Selon les conseillers, chaque semaine, plusieurs tours de tables sont organisés, pour des règlements amiables entre l'exploitant, le banquier et les fournisseurs. La procédure amiable explore tout un éventail de solutions pour que chacun recouvre sa créance. "L'idée est que chacun fasse un effort. Les fournisseurs et la banque en réaménageant les dettes : étalement des prêts, différé... Quand les recettes donnent peu voire pas de capacité de remboursement, on propose un gel de la dette pendant un an, mais cela a un coût. Pour que les créanciers acceptent de réaménager les dettes, il faut que l'exploitation dégage du bénéfice et de la trésorerie. L'éleveur peut adapter certaines pratiques pour améliorer l'efficacité économique", développe Claude Le Goff. "Il faut parfois décapitaliser, ajoute Fabien Renaudin. Par exemple, vendre du foncier et le louer. Arrêter l'atelier viande et vendre le cheptel allaitant. Encore faut-il que le système reste cohérent. Vendre du matériel. Il y a souvent du sur-équipement sur les élevages. De 2010 à 2013, en lien avec la hausse de l'EBE, les investissements matériel ont progressé chaque année pour atteindre 378 euros/ha en moyenne sur les fermes lorraines, pour des raisons fiscales !"

"On trouvera plus difficilement un accord quand la dette est importante et que la capacité de remboursement impose une durée du plan dépassant cinq ans pour un fournisseur et dix à douze ans pour une banque", poursuit Claude Le Goff. Le redressement judiciaire peut alors être demandé par les créanciers.
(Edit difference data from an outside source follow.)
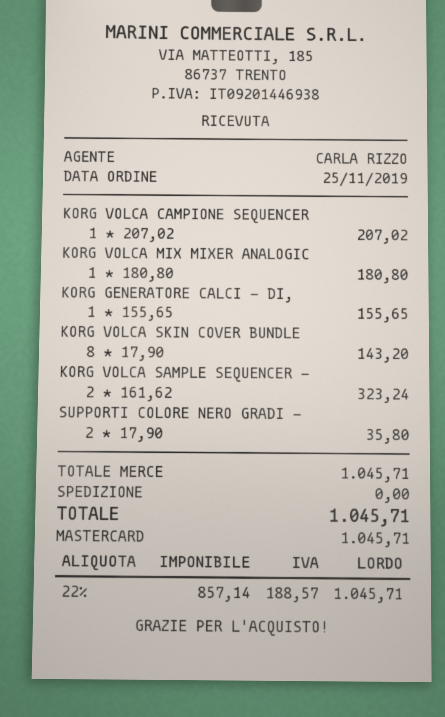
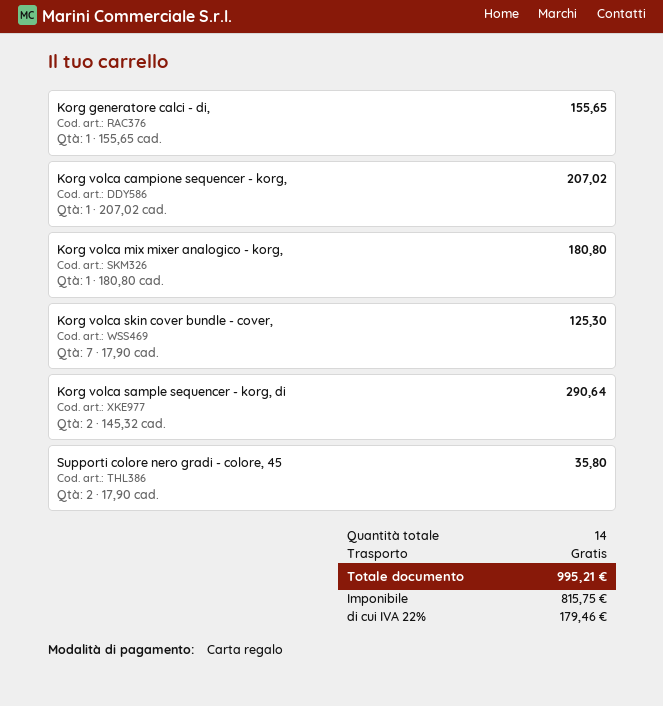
payment method: Mastercard -> gift card
KORG VOLCA SKIN COVER BUNDLE: 8 x 17.90 = 143.20 -> 7 x 17.90 = 125.30
KORG VOLCA SAMPLE SEQUENCER -: 2 x 161.62 = 323.24 -> 2 x 145.32 = 290.64
net: 857.14 -> 815.75
tax: 22% = 188.57 -> 22% = 179.46
total: 1045.71 -> 995.21

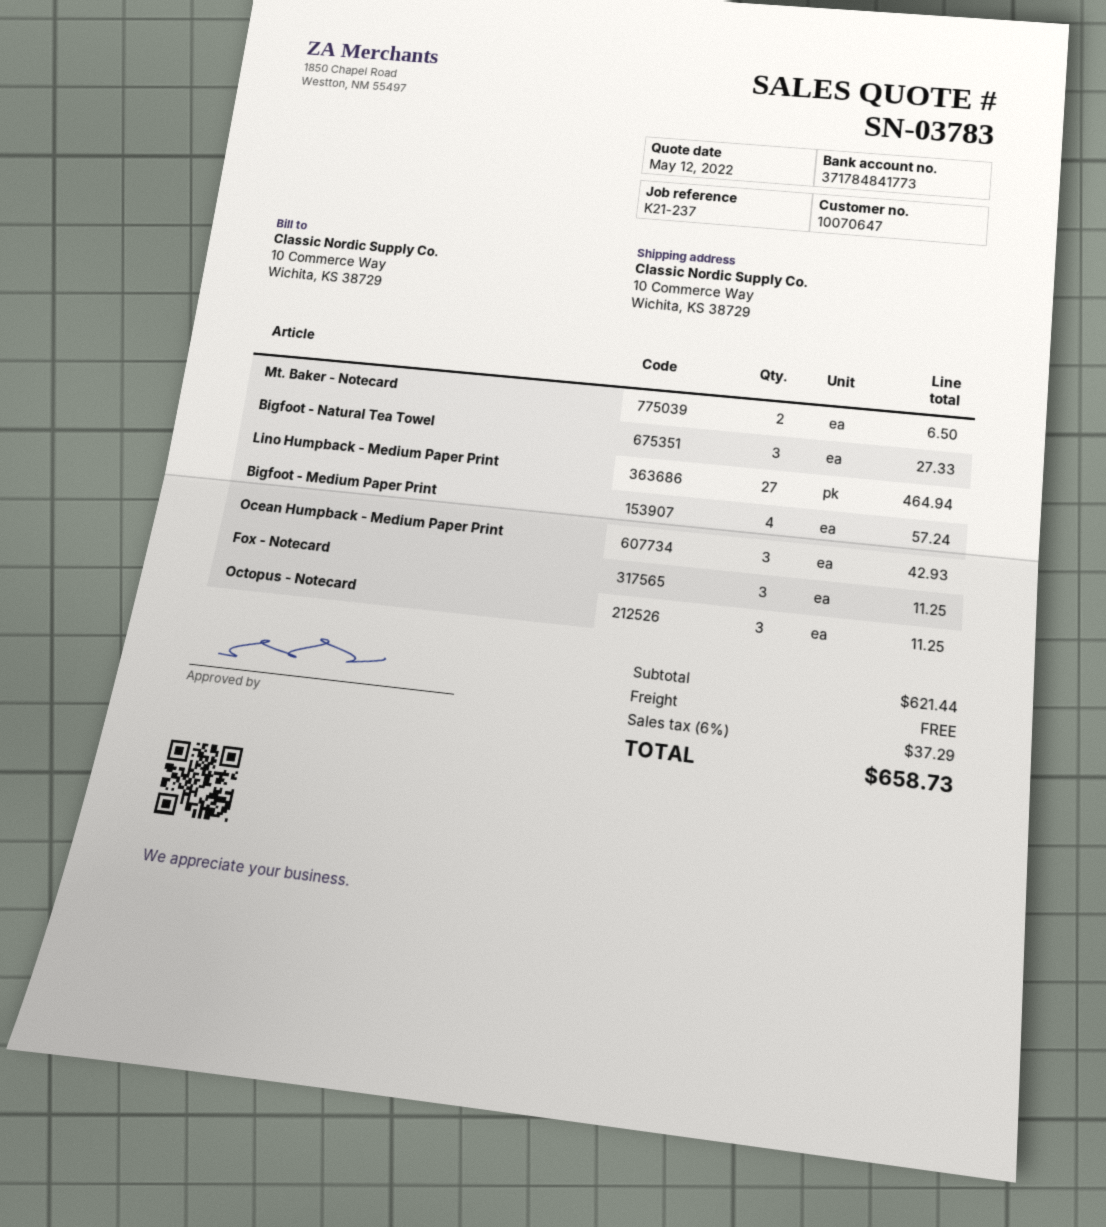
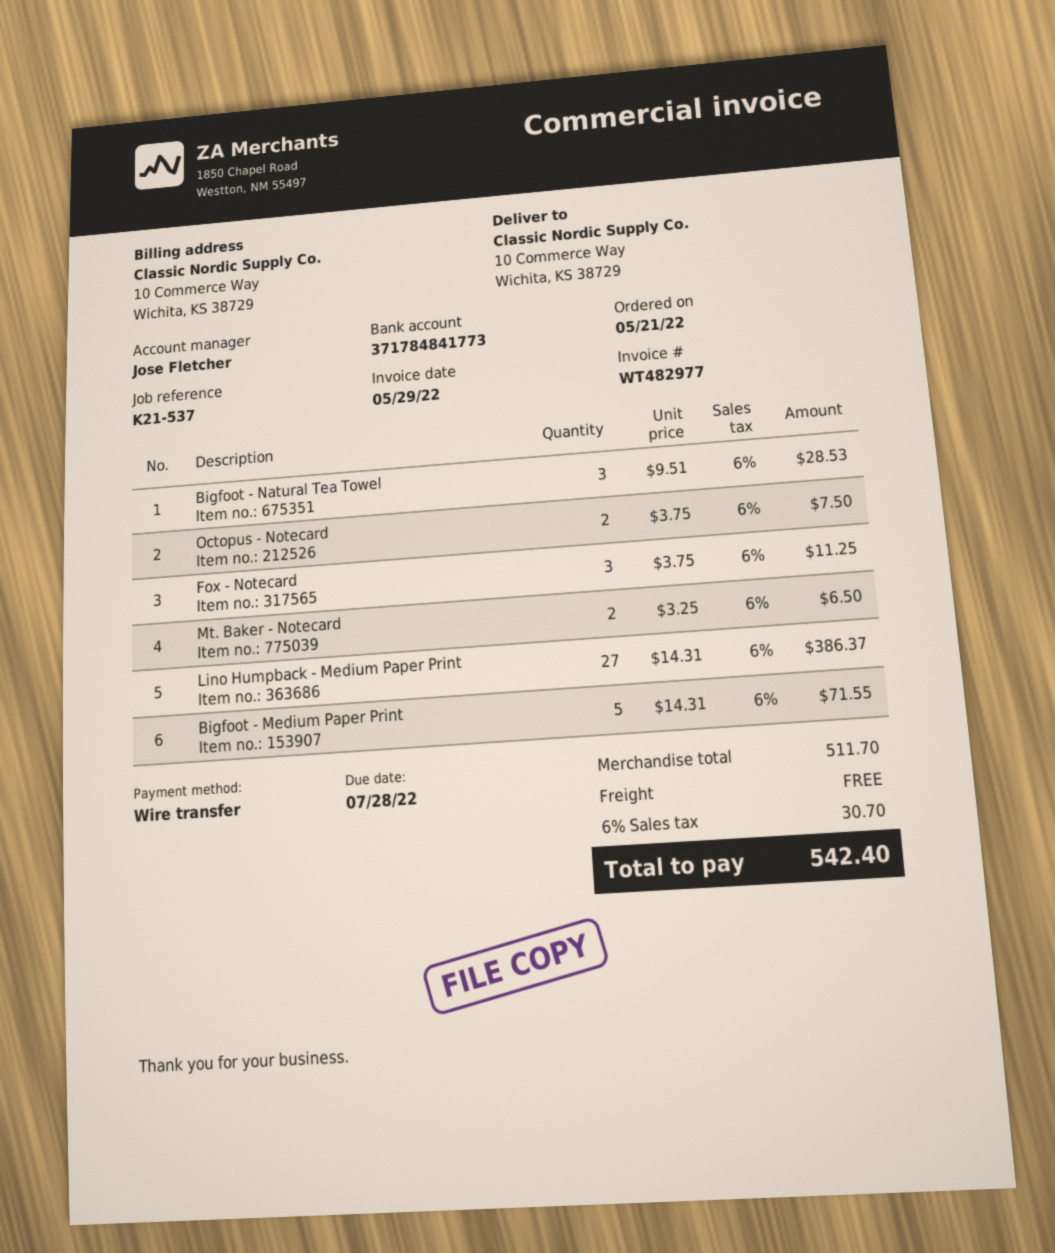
reference: K21-237 -> K21-537
Bigfoot - Natural Tea Towel: 3 for 27.33 -> 3 for 28.53
Lino Humpback - Medium Paper Print: 27 for 464.94 -> 27 for 386.37
Bigfoot - Medium Paper Print: 4 for 57.24 -> 5 for 71.55
Ocean Humpback - Medium Paper Print: 3 for 42.93 -> none
Octopus - Notecard: 3 for 11.25 -> 2 for 7.50
subtotal: 621.44 -> 511.70
tax: 6% = 37.29 -> 6% = 30.70
total: 658.73 -> 542.40

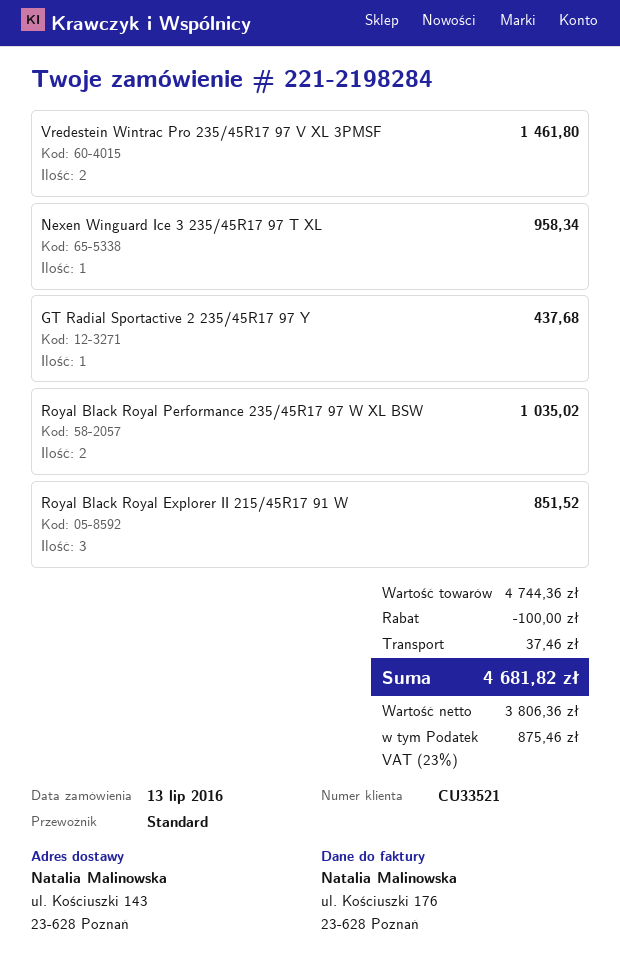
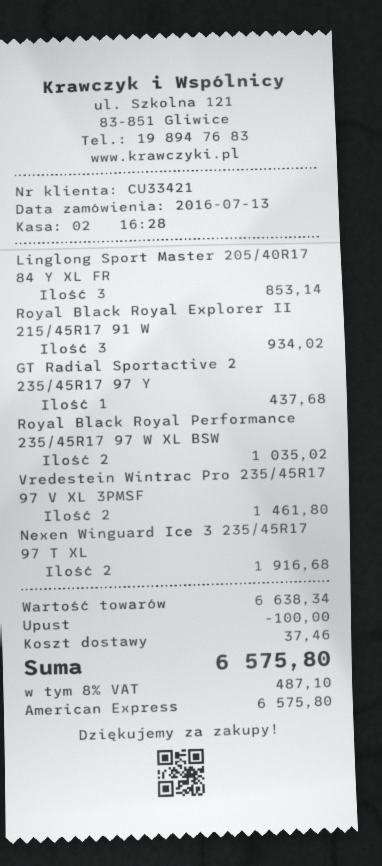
customer number: CU33521 -> CU33421
Nexen Winguard Ice 3 235/45R17 97 T XL: 1 for 958.34 -> 2 for 1916.68
Royal Black Royal Explorer II 215/45R17 91 W: 3 for 851.52 -> 3 for 934.02
Linglong Sport Master 205/40R17 84 Y XL FR: none -> 3 for 853.14
subtotal: 4744.36 -> 6638.34
tax: 23% = 875.46 -> 8% = 487.10
total: 4681.82 -> 6575.80

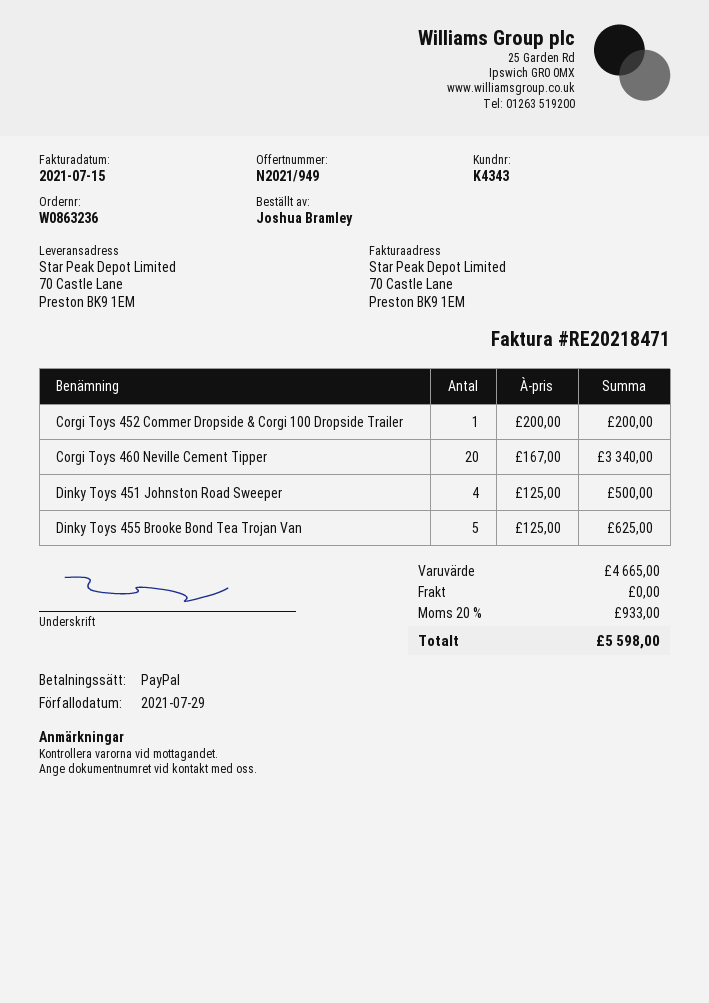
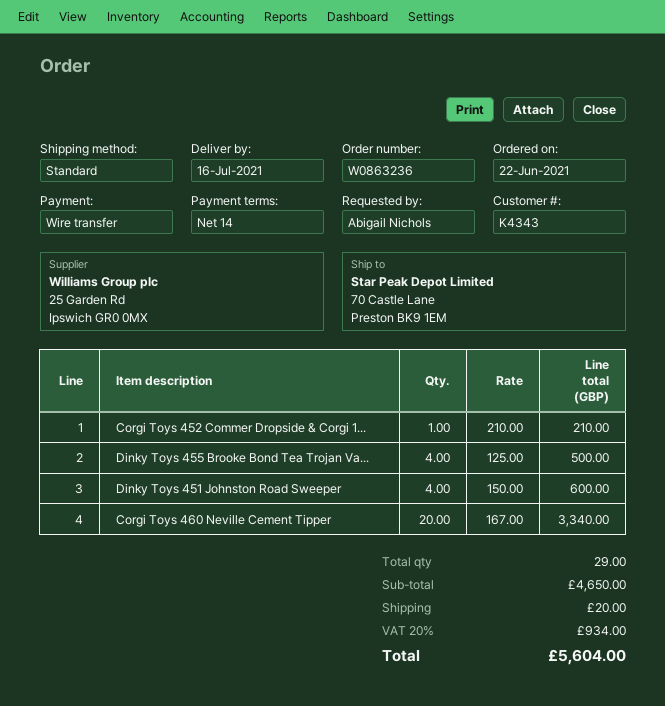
ordered by: Joshua Bramley -> Abigail Nichols
payment method: PayPal -> bank transfer
Corgi Toys 452 Commer Dropside & Corgi 100 Dropside Trailer: 1 x 200.00 = 200.00 -> 1 x 210.00 = 210.00
Dinky Toys 451 Johnston Road Sweeper: 4 x 125.00 = 500.00 -> 4 x 150.00 = 600.00
Dinky Toys 455 Brooke Bond Tea Trojan Van: 5 x 125.00 = 625.00 -> 4 x 125.00 = 500.00
subtotal: 4665.00 -> 4650.00
shipping: 0.00 -> 20.00
tax: 20% = 933.00 -> 20% = 934.00
total: 5598.00 -> 5604.00

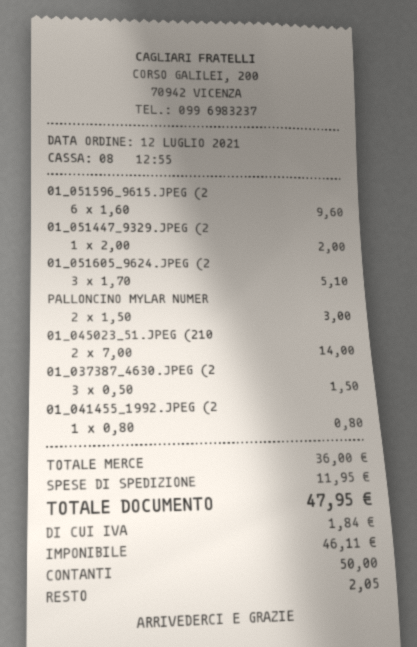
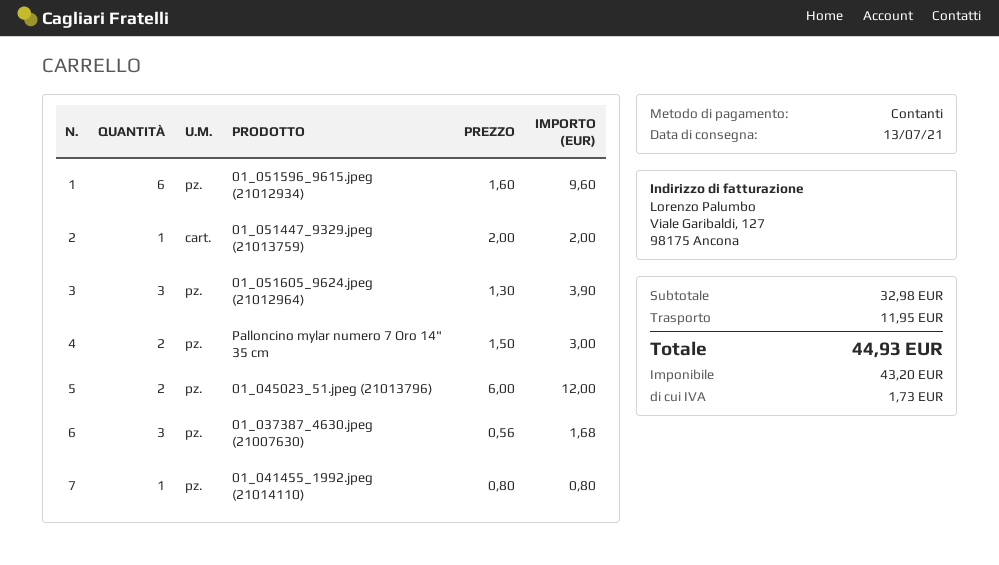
01_051605_9624.JPEG (2: 3 x 1.70 = 5.10 -> 3 x 1.30 = 3.90
01_045023_51.JPEG (210: 2 x 7.00 = 14.00 -> 2 x 6.00 = 12.00
01_037387_4630.JPEG (2: 3 x 0.50 = 1.50 -> 3 x 0.56 = 1.68
subtotal: 36.00 -> 32.98
net: 46.11 -> 43.20
tax: 1.84 -> 1.73
total: 47.95 -> 44.93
Les procédures judiciaires applicables en agriculture

Le règlement amiable. Le conciliateur, avec l'exploitant et ses créanciers, cherche un accord pour le règlement des dettes. En cas d'échec de la conciliation, le débiteur, tout créancier ou le tribunal peuvent demander la mise en redressement judiciaire. Le règlement amiable, aussi appelé "tour de table", peut être réalisé en dehors du cadre judiciaire.
La procédure de sauvegarde. Le plan de règlement des dettes peut courir sur une durée plus longue (jusqu'à quinze ans en agriculture), mais elle est plus coûteuse pour l'agriculteur. En cas d'échec, passage en redressement judiciaire.
Le redressement judiciaire. La cessation de paiement est déclarée. Un plan de règlement des dettes est présenté par l'exploitant, d'une durée maximale de quinze ans. Celui-ci continue de gérer sa ferme, et il verse un dividende au mandataire de justice qui le répartit entre les créanciers. La liquidation judiciaire est prononcée : dès l'ouverture de la procédure si le redressement s'avère d'emblée impossible ; en cas de refus du plan proposé ; en cas de non respect du plan. Le chef d'exploitation est alors dessaisi de ses responsabilités et les actifs de l'exploitation sont vendus par le mandataire de justice pour régler le passif.